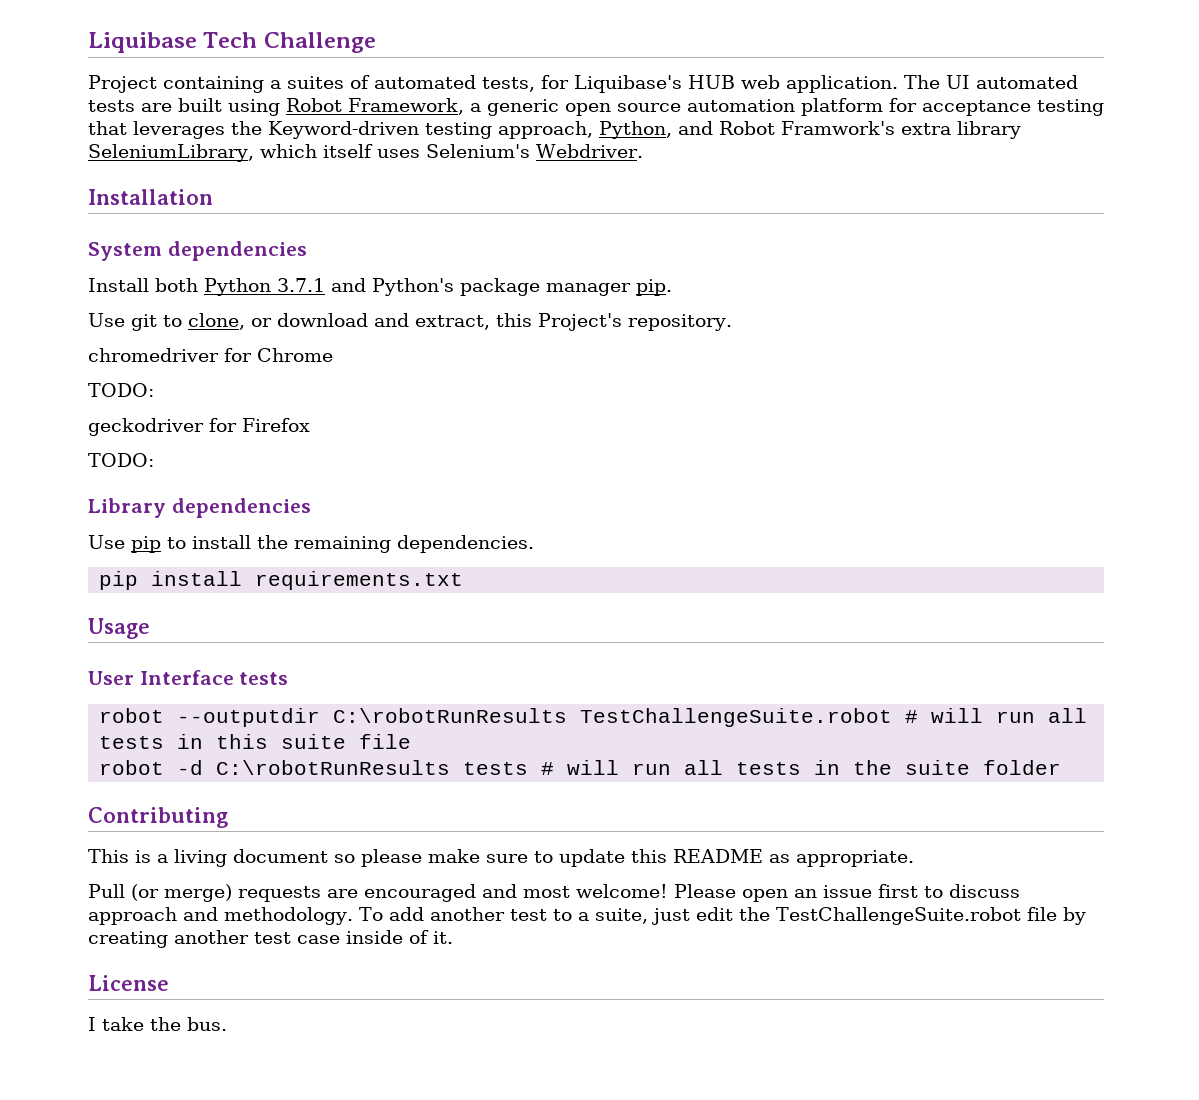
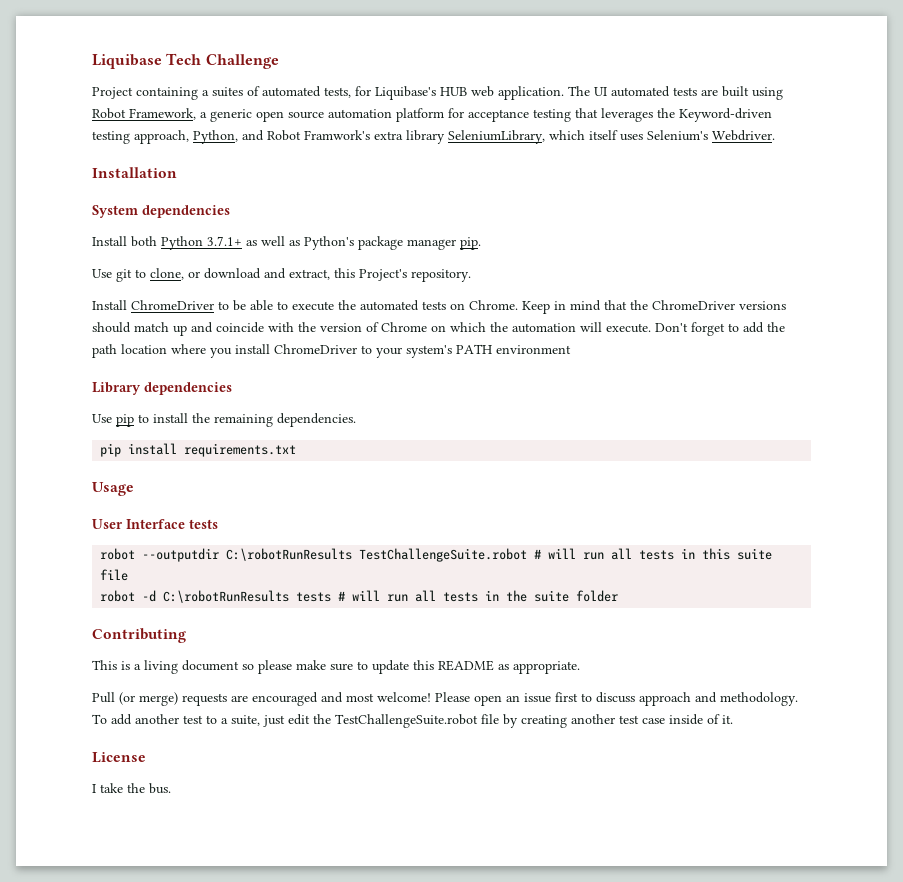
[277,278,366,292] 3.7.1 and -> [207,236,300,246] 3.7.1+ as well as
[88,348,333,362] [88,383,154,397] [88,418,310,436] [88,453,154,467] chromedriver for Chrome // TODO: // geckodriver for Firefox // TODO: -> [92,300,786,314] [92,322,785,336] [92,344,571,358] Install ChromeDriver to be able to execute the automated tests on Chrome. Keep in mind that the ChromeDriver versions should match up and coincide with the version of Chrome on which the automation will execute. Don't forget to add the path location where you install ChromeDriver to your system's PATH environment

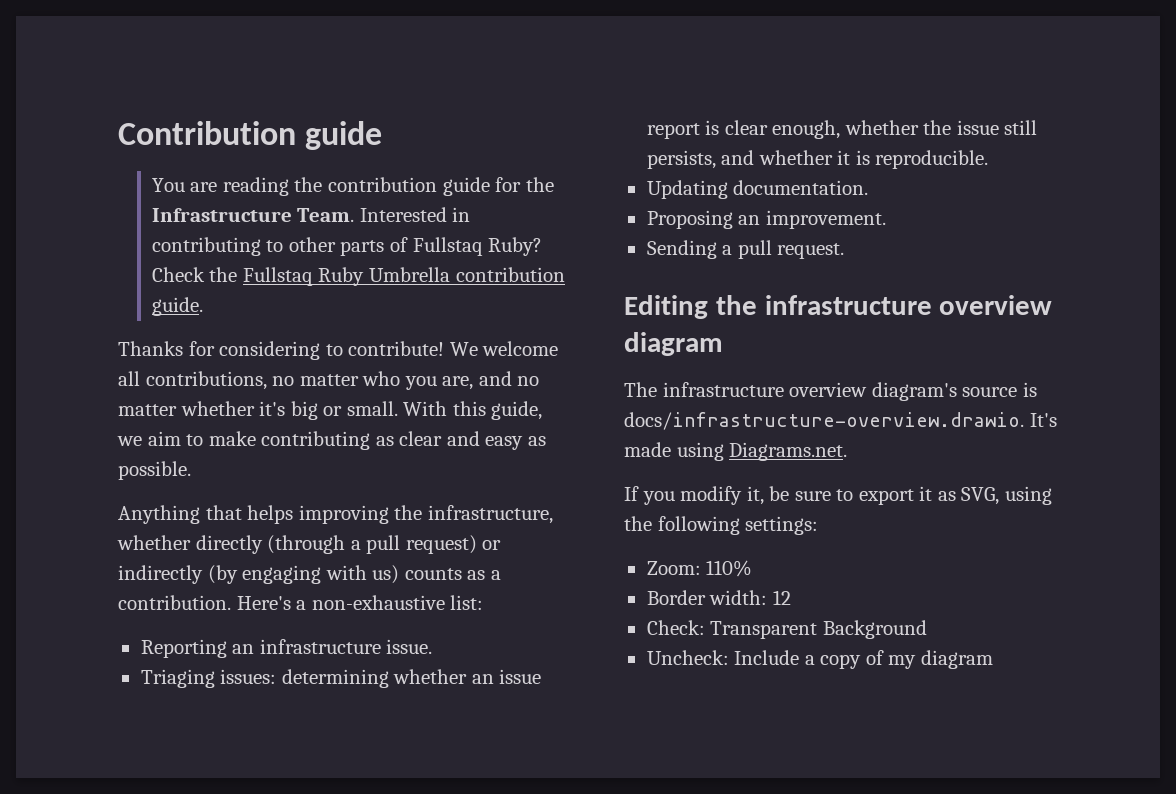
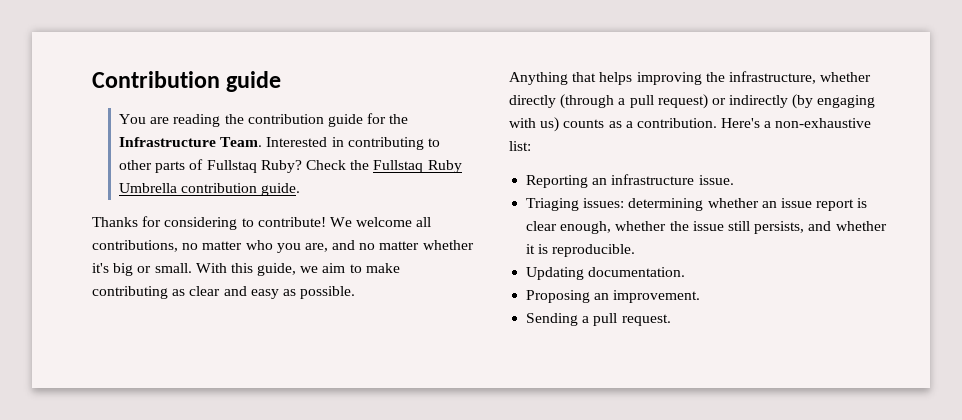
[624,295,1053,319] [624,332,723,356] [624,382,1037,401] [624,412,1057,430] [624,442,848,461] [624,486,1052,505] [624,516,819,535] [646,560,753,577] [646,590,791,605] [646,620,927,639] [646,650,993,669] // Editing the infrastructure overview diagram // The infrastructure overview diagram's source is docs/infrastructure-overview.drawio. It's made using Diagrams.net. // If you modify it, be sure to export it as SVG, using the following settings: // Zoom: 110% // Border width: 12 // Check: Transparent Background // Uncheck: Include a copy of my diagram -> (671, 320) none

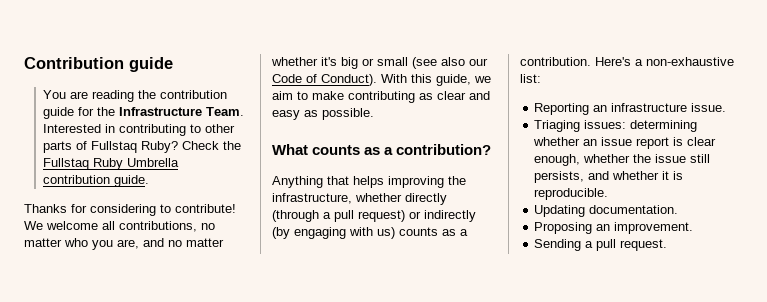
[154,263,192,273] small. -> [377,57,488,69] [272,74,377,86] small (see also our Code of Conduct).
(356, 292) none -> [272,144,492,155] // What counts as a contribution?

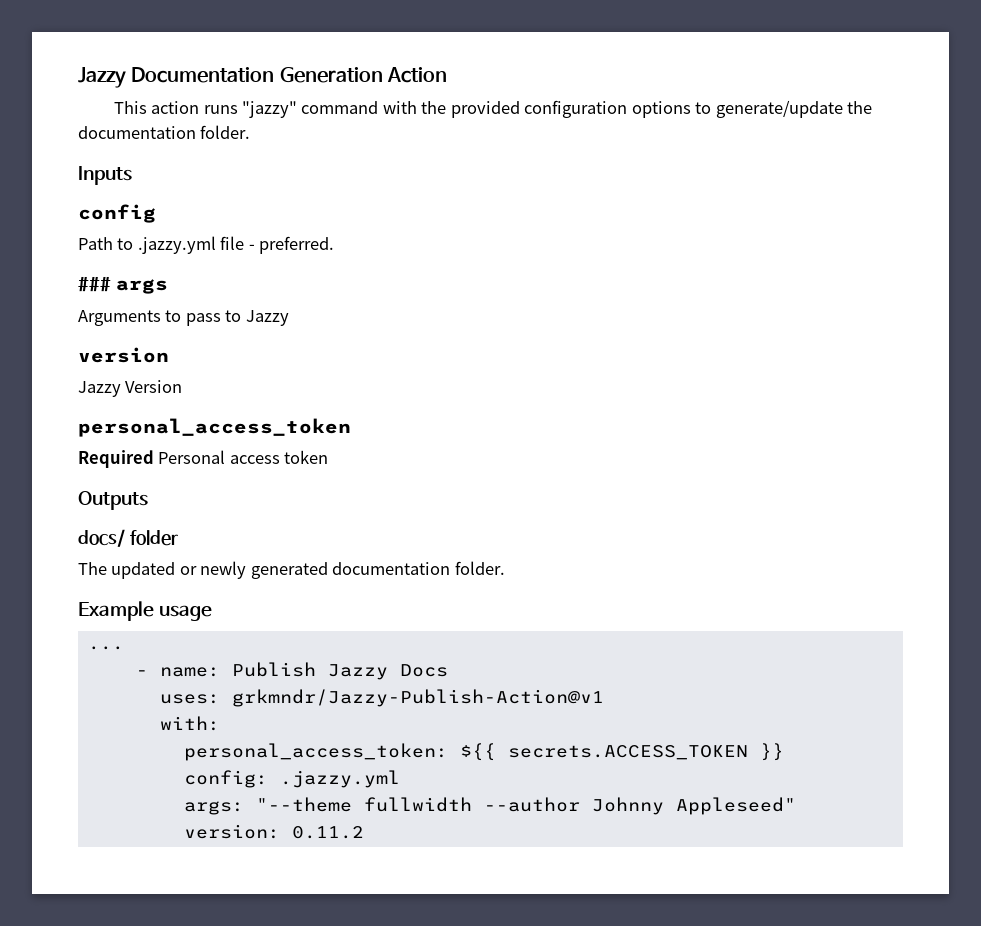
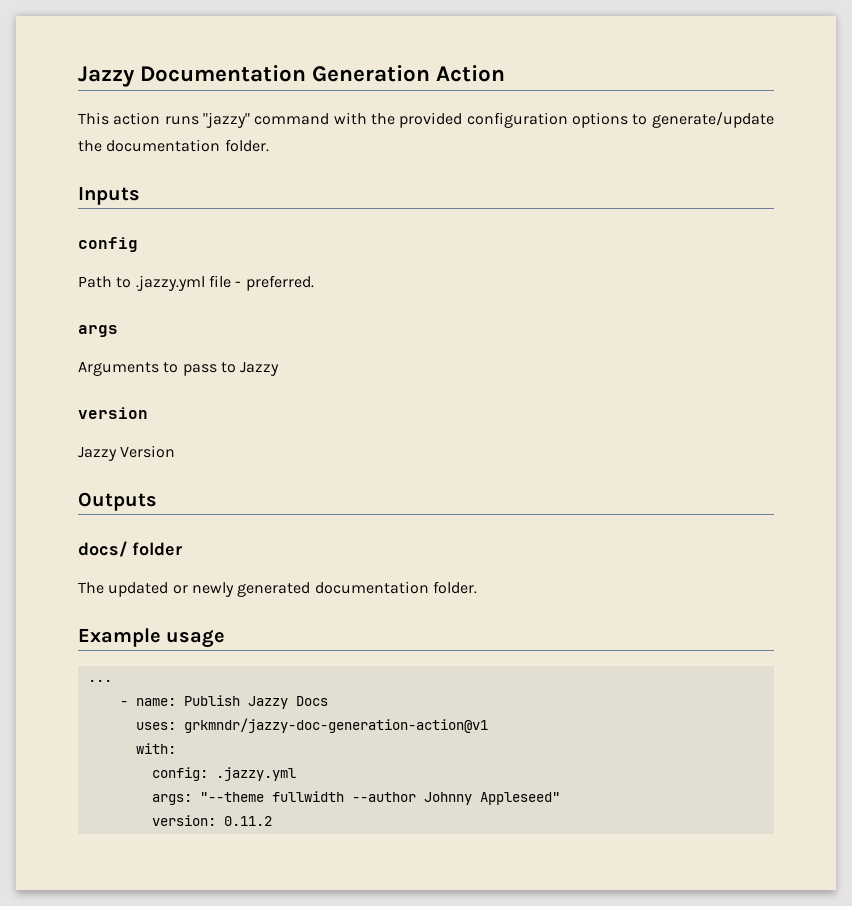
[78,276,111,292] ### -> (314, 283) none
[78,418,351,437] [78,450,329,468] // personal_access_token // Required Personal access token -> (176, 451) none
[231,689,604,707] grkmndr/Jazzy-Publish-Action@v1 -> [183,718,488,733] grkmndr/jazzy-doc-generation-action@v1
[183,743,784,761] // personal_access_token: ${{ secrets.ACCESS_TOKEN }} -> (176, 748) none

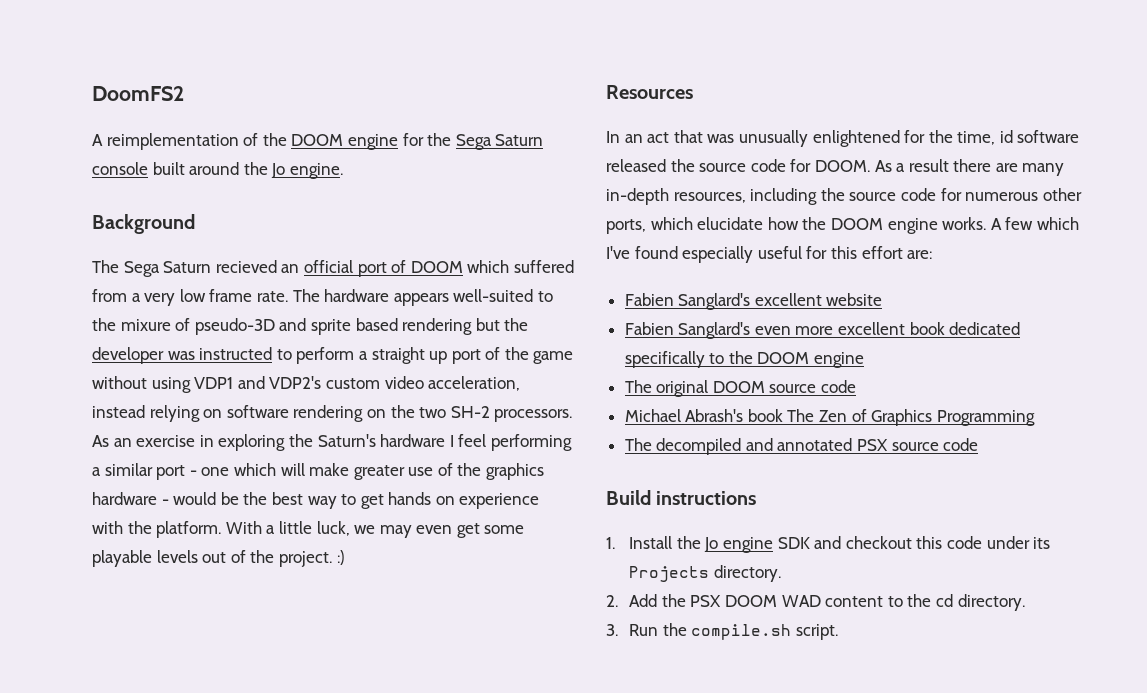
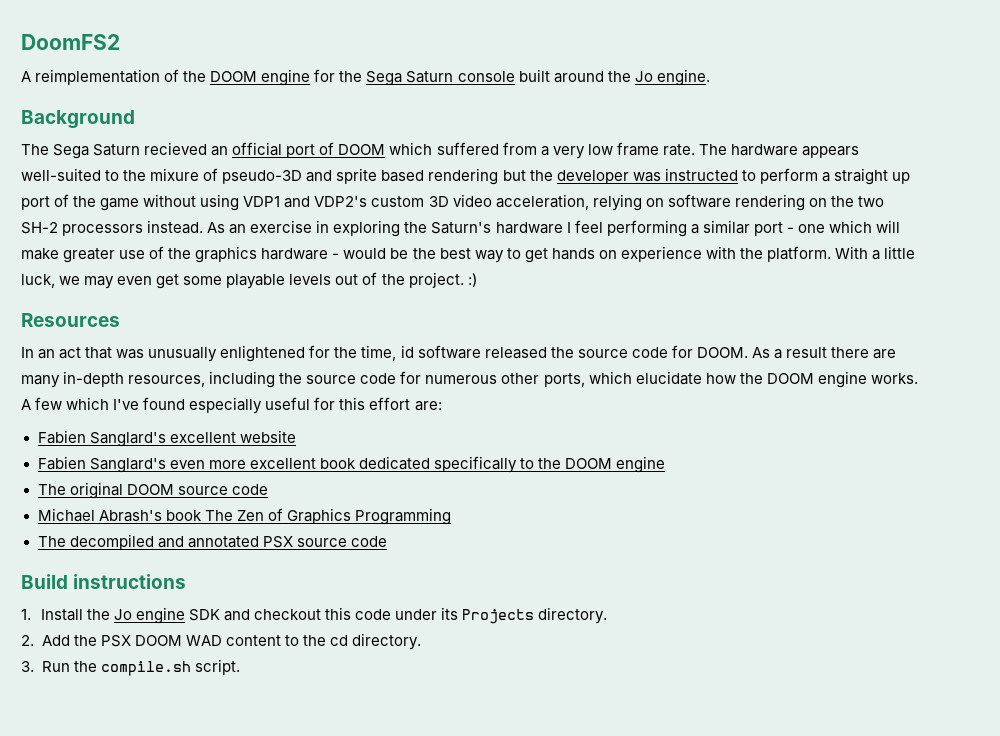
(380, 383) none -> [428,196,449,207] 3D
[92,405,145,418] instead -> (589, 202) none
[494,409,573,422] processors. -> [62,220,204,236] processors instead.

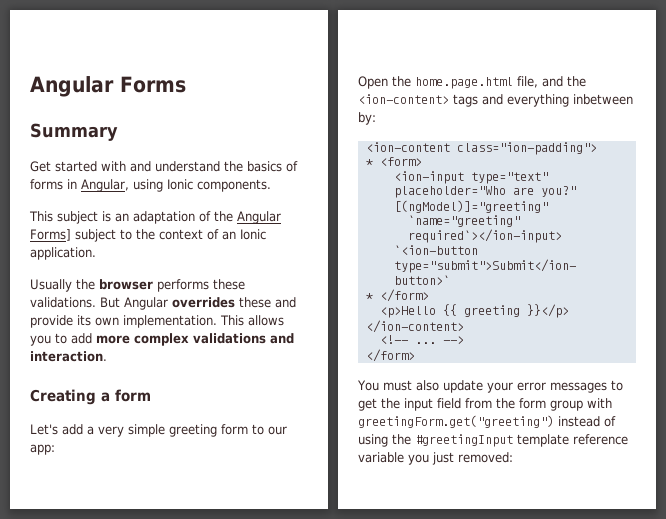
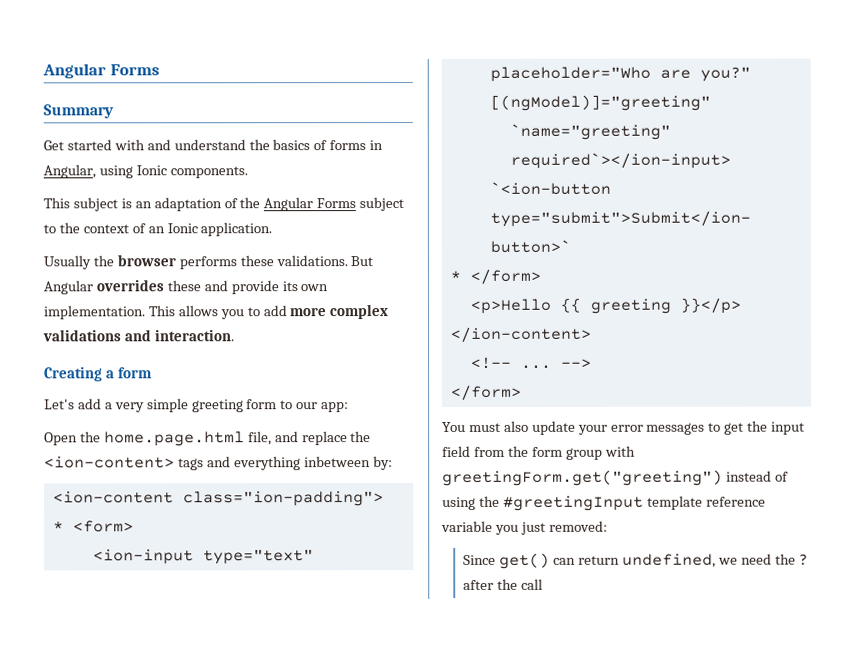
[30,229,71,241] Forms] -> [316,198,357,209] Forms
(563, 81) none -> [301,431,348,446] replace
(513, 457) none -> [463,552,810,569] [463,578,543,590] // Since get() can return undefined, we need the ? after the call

--------------------------------

= Work order =
Each entry above should be written out again exactly, without its pictures.

= Written solution =
[277,278,366,292] 3.7.1 and -> [207,236,300,246] 3.7.1+ as well as
[88,348,333,362] [88,383,154,397] [88,418,310,436] [88,453,154,467] chromedriver for Chrome // TODO: // geckodriver for Firefox // TODO: -> [92,300,786,314] [92,322,785,336] [92,344,571,358] Install ChromeDriver to be able to execute the automated tests on Chrome. Keep in mind that the ChromeDriver versions should match up and coincide with the version of Chrome on which the automation will execute. Don't forget to add the path location where you install ChromeDriver to your system's PATH environment

[624,295,1053,319] [624,332,723,356] [624,382,1037,401] [624,412,1057,430] [624,442,848,461] [624,486,1052,505] [624,516,819,535] [646,560,753,577] [646,590,791,605] [646,620,927,639] [646,650,993,669] // Editing the infrastructure overview diagram // The infrastructure overview diagram's source is docs/infrastructure-overview.drawio. It's made using Diagrams.net. // If you modify it, be sure to export it as SVG, using the following settings: // Zoom: 110% // Border width: 12 // Check: Transparent Background // Uncheck: Include a copy of my diagram -> (671, 320) none

[154,263,192,273] small. -> [377,57,488,69] [272,74,377,86] small (see also our Code of Conduct).
(356, 292) none -> [272,144,492,155] // What counts as a contribution?

[78,276,111,292] ### -> (314, 283) none
[78,418,351,437] [78,450,329,468] // personal_access_token // Required Personal access token -> (176, 451) none
[231,689,604,707] grkmndr/Jazzy-Publish-Action@v1 -> [183,718,488,733] grkmndr/jazzy-doc-generation-action@v1
[183,743,784,761] // personal_access_token: ${{ secrets.ACCESS_TOKEN }} -> (176, 748) none

(380, 383) none -> [428,196,449,207] 3D
[92,405,145,418] instead -> (589, 202) none
[494,409,573,422] processors. -> [62,220,204,236] processors instead.

[30,229,71,241] Forms] -> [316,198,357,209] Forms
(563, 81) none -> [301,431,348,446] replace
(513, 457) none -> [463,552,810,569] [463,578,543,590] // Since get() can return undefined, we need the ? after the call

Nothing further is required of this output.